Literally the fat accumulates around the heart. We see what grease and fat look like now
imagine that around one of our organs!
The
most popular high-protein diets have been followed by fitness competitors for
years, studies show no health problems directly related to the consumption of
high protein diets. Along with the
consumption of protein competitors also take other supplements in high amounts
so it would be hard to tell which is causing a problem if any unless in depth
studies were performed. The only case in
which people showed signs of damage because of the protein were those who
already had health problems such as diabetes and decreased renal function. Other people who should a change in health
were those taking in protein along with increased amounts of fat in the
diet. (Manninen, 2010)
The
idea that high protein diets cause significant health damage is just a
theory. Doctors still continue to
question what long-term outcomes will be, but as of yet there is no solid
evidence that high protein diets cause damage in healthy adults. They will continue to do research, surveys,
and tests to try and prove their theories.
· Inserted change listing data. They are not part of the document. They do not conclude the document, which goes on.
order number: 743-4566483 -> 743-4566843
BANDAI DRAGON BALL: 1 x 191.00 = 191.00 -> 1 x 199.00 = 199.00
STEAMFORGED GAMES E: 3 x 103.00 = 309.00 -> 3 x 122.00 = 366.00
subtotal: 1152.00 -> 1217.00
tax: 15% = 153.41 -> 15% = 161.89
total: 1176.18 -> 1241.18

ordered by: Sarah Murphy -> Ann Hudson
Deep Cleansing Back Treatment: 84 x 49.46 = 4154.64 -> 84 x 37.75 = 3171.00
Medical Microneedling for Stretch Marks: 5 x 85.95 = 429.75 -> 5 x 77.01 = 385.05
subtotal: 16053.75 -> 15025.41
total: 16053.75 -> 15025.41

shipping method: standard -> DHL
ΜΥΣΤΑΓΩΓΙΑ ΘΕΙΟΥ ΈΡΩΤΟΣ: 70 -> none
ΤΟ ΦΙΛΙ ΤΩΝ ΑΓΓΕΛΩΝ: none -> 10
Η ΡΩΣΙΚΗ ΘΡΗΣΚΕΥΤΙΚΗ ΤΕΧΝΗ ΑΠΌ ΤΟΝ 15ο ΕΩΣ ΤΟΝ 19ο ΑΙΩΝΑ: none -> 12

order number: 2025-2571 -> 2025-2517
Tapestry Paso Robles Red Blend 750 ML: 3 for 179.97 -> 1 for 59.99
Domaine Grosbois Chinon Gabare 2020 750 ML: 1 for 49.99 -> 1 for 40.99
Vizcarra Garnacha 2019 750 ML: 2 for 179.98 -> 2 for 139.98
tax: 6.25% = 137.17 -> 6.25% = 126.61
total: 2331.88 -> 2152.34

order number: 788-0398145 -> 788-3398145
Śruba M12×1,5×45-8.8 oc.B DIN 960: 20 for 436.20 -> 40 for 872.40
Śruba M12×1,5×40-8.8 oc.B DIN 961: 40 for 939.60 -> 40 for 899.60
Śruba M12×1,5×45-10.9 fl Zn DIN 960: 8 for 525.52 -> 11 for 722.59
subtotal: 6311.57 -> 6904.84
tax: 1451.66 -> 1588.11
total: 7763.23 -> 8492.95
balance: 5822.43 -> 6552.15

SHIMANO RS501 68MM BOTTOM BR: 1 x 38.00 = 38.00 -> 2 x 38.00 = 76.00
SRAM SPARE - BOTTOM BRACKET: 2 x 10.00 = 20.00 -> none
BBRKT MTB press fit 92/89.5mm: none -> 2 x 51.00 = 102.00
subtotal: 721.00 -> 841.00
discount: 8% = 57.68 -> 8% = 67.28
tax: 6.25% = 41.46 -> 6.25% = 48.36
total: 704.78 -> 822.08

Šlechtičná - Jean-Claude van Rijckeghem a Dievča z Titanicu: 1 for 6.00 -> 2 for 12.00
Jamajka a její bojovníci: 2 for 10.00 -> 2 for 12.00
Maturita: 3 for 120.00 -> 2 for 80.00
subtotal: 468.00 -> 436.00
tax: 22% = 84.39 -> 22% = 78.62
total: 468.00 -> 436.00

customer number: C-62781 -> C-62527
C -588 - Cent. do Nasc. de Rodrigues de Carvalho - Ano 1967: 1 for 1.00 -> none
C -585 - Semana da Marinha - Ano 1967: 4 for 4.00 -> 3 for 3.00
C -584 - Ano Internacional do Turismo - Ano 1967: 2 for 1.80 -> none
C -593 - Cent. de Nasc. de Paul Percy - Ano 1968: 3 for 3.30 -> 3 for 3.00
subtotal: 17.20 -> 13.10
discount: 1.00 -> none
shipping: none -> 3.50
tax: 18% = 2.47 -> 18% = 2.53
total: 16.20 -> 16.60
The original hypothesis states that long-term use of high protein diets
cause health related issues. By sticking
to the original hypothesis I was able to explore more on high-protein diets and
learn many things that I never knew before and I plan on continuing my
research.
Conclusion
Even
though the hypothesis was not proven, by doing this research a lot was
learned. And the question still remains
“does long-term use of high protein diets cause long-term health effects?” Normal healthy people didn’t seem to have a
problem following a high-protein diet for long periods of time. On the other hand when looking at the Atkin’s
diet showed closed arteries after following the diet for two years when he was
originally healthy. The only people who
showed to have significant damage due to the high protein consumption were
those already experiencing related health problems. The hypothesis was not proven but research
will continue to be looked at as more people whom have followed a high protein
diet for long periods of time are studied.